Si leur coeur délicat souffre de volupté,
Si leur amour est triste, inquiet ou coupable,
Si leurs vagues esprits, enflammés par l'été,
Rêvent du frais torrent des baisers délectables,
Que leur répondrez-vous, vous, leur maître et leur Dieu?
Tout en vous implorant, elles n'entendent qu'elles,
Et pensent que l'éclat allongé de vos yeux
Sourit à leurs naïfs sanglots de tourterelles.
—Ah! quel que soit le mal qu'elles portent vers vous,
Quel que soit le désir qui les brûle et les ploie,
Comblez d'enchantement leurs bras et leurs genoux,
Puisque l'on ne guérit jamais que par la joie…
NUIT VENITIENNE
Deux étoiles d'argent éclairent l'ombre et l'eau,
On entend le léger clapotement du flot
Qui baise les degrés du palais Barbaro;
Une vague, en glissant, répond à l'autre vague:
Enlaçante tristesse, appel dolent et vague.

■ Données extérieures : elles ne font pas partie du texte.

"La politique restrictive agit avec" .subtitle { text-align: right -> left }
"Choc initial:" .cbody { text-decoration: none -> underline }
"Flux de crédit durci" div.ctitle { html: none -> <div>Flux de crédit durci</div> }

Un vert fanal, sur l'eau, tombe comme une bague.
Des gondoles s'en vont, paisible glissement.
Deux hommes sont debout et parlent en ramant;
On n'entend que la vague et leur voix seulement…
La nuit est comme un bloc d'agate monotone.
Un volet qu'on rabat, subitement détonne
Dans le silence. Où donc est morte Desdémone?
Un navire de guerre est amarré là-bas.
Le vent est si couché, si nonchalant, si bas,
Que le sel de la mer, ce soir, ne se sent pas.